Problem statement: What lines in the following entries hold the word "Brain"? Copy each one.

Collection entries
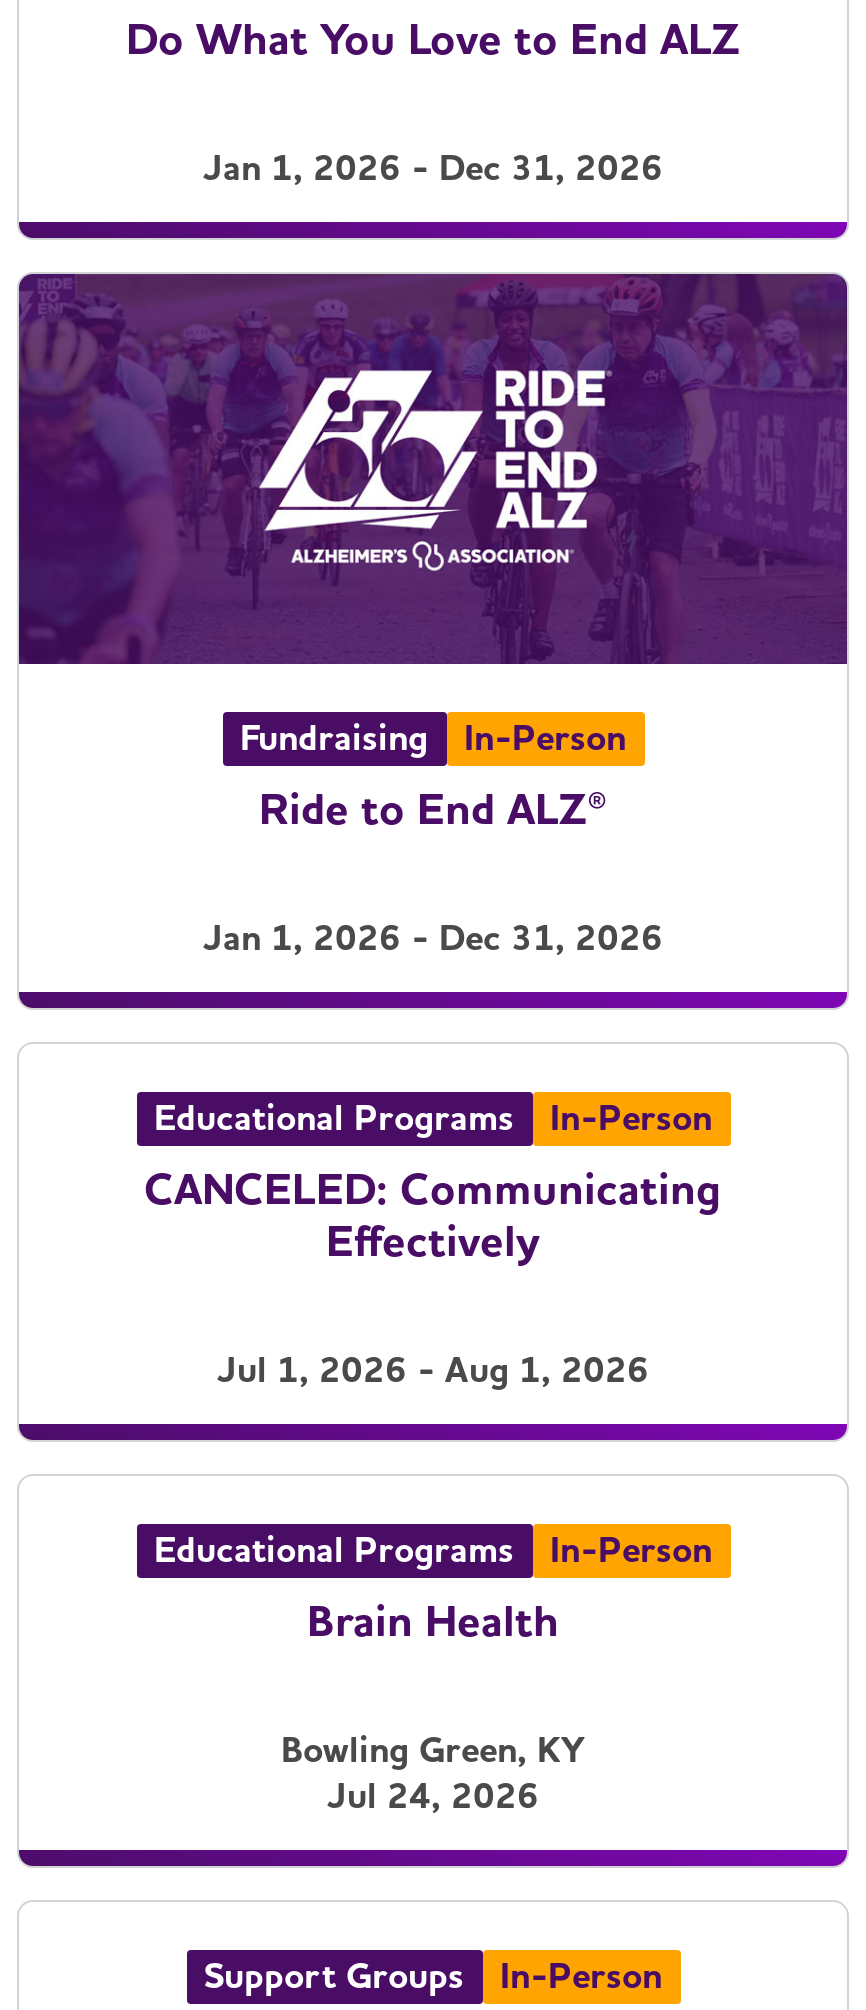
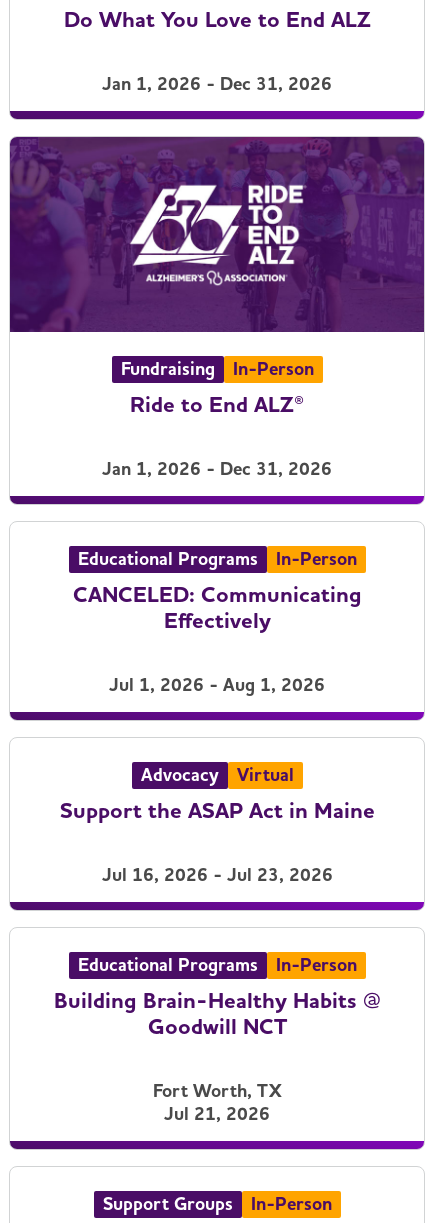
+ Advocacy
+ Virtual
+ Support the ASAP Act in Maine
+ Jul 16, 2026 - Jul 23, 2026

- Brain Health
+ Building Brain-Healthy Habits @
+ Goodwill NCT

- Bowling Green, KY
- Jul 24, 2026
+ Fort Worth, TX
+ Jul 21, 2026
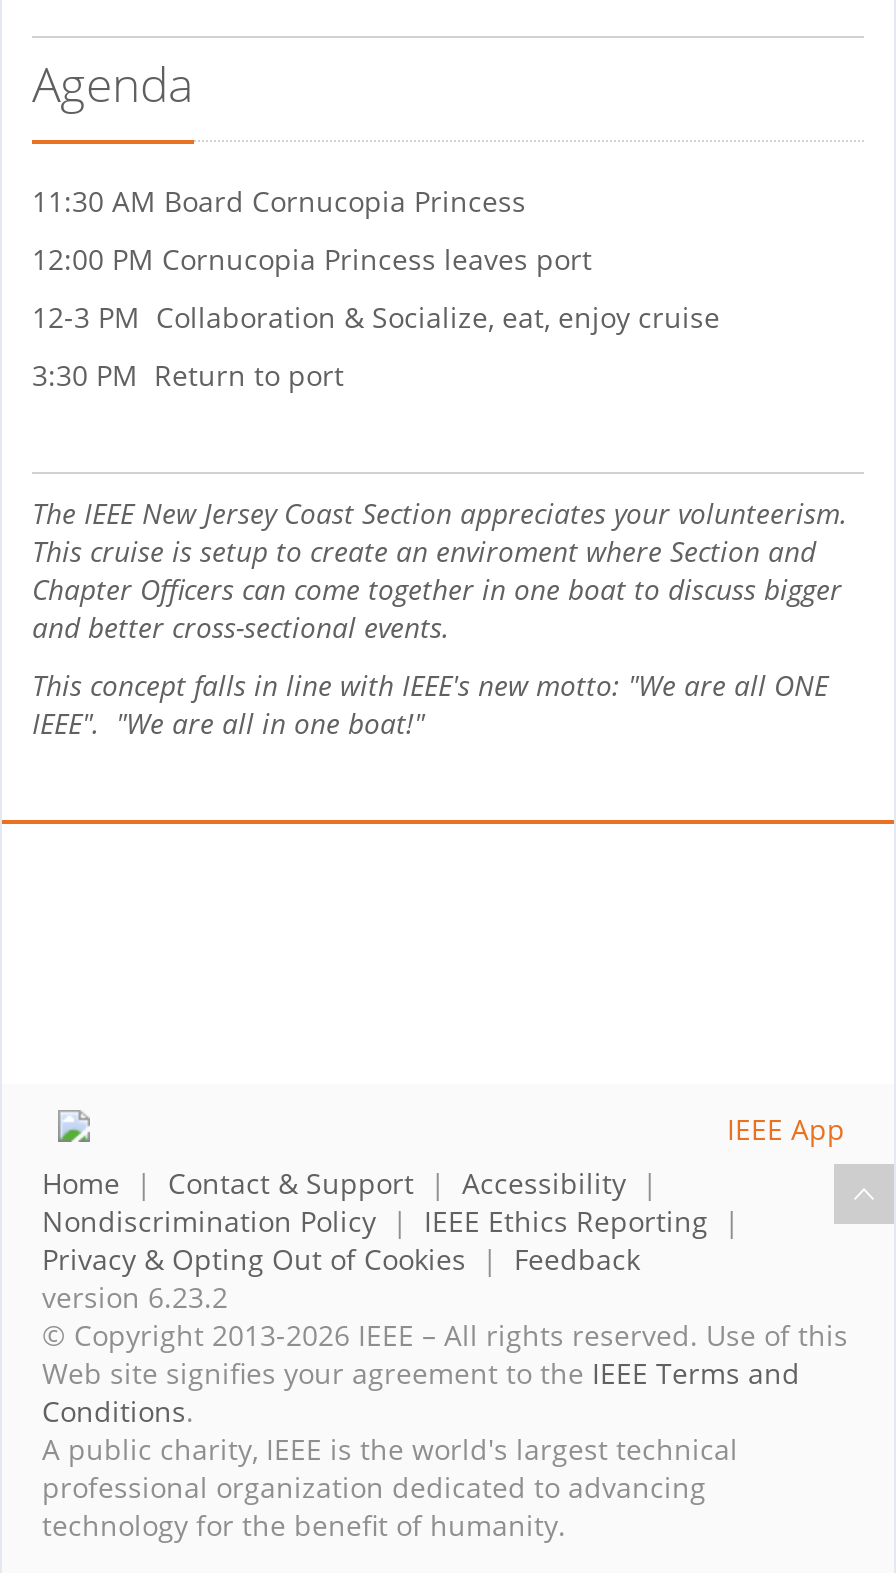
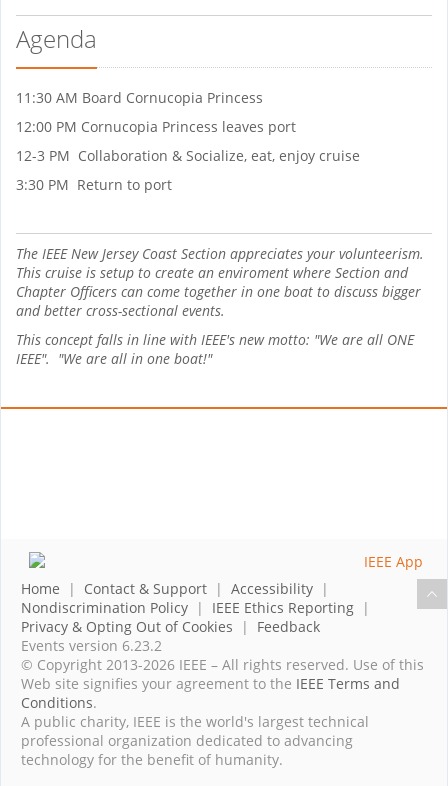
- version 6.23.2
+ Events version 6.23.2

Finished exercise:
- Brain Health
+ Building Brain-Healthy Habits @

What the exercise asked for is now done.